Work request
Across the data below, count every line where the string "font" appears. Answer with the number alone.

▽

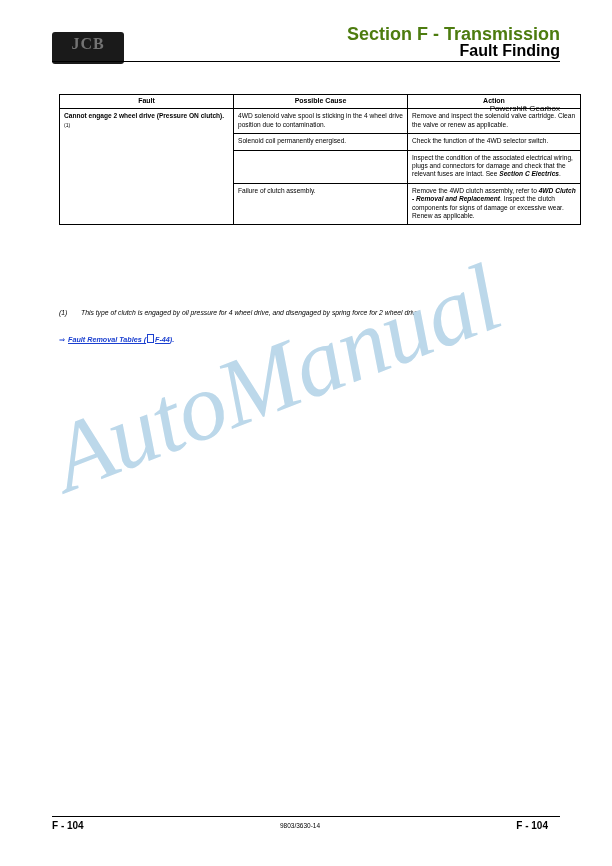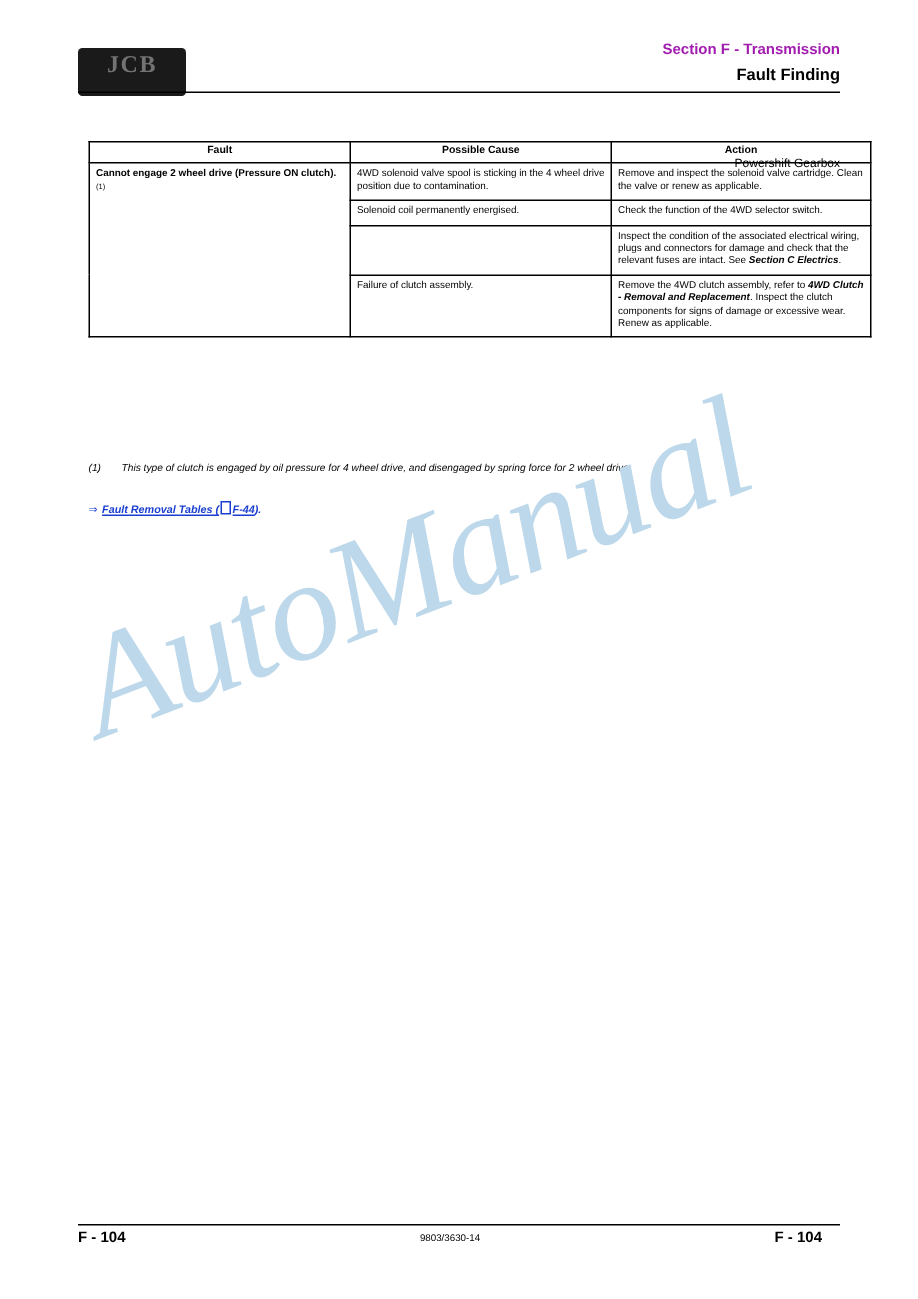--- a/index.html
+++ b/index.html
@@ -52,9 +52,9 @@
     text-align: right;
   }
   .section-title {
-    font-size: 10px;
-    font-weight: bold;
-    color: #a21caf;
+    font-size: 18px;
+    font-weight: bold;
+    color: #4d7c0f;
     line-height: 16px;
   }
   .section-subtitle {

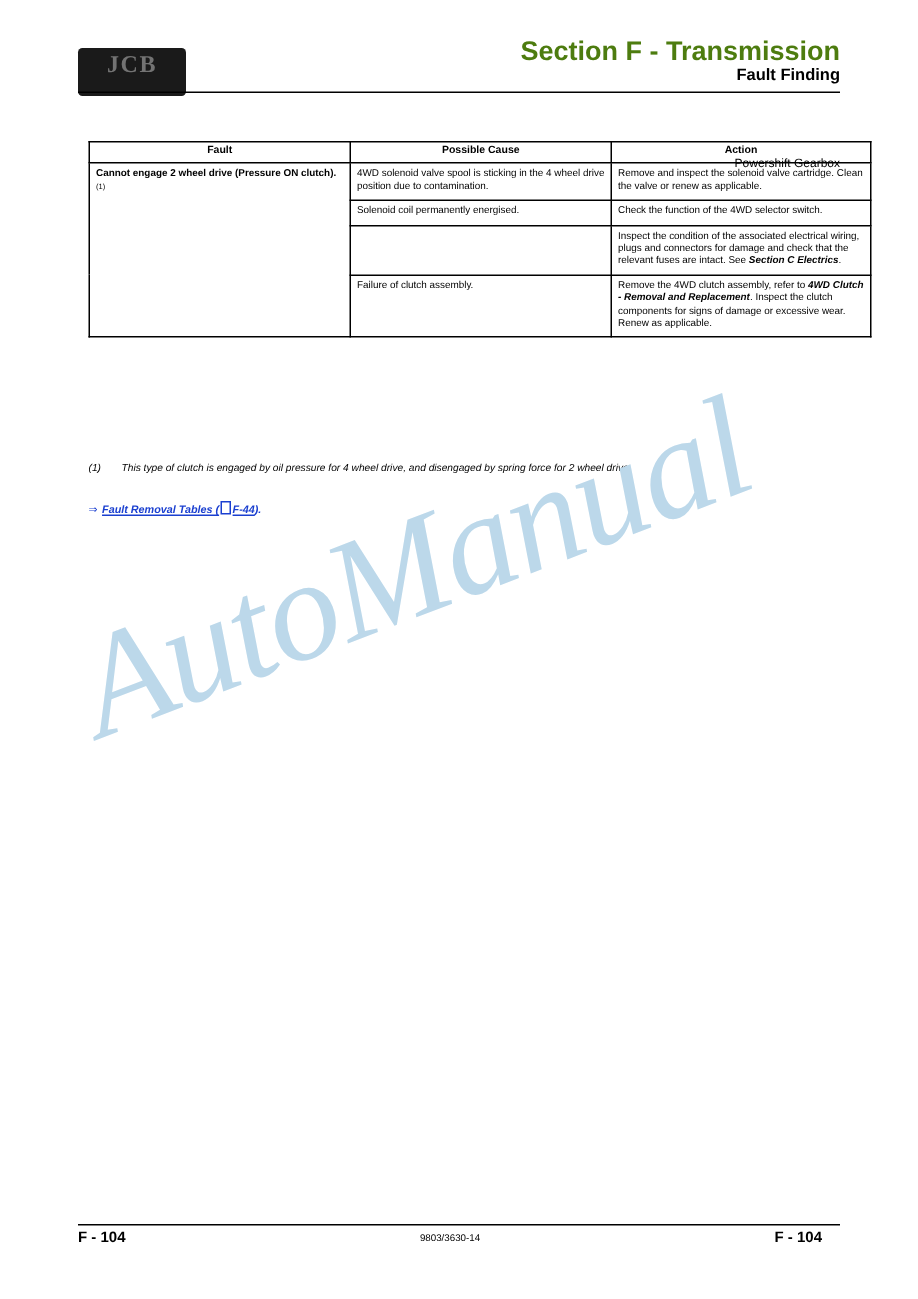--- a/index.html
+++ b/index.html
@@ -58,7 +58,7 @@
     line-height: 16px;
   }
   .section-subtitle {
-    font-size: 11px;
+    font-size: 16px;
     font-weight: bold;
     color: #000;
     line-height: 15px;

△

Finished task
7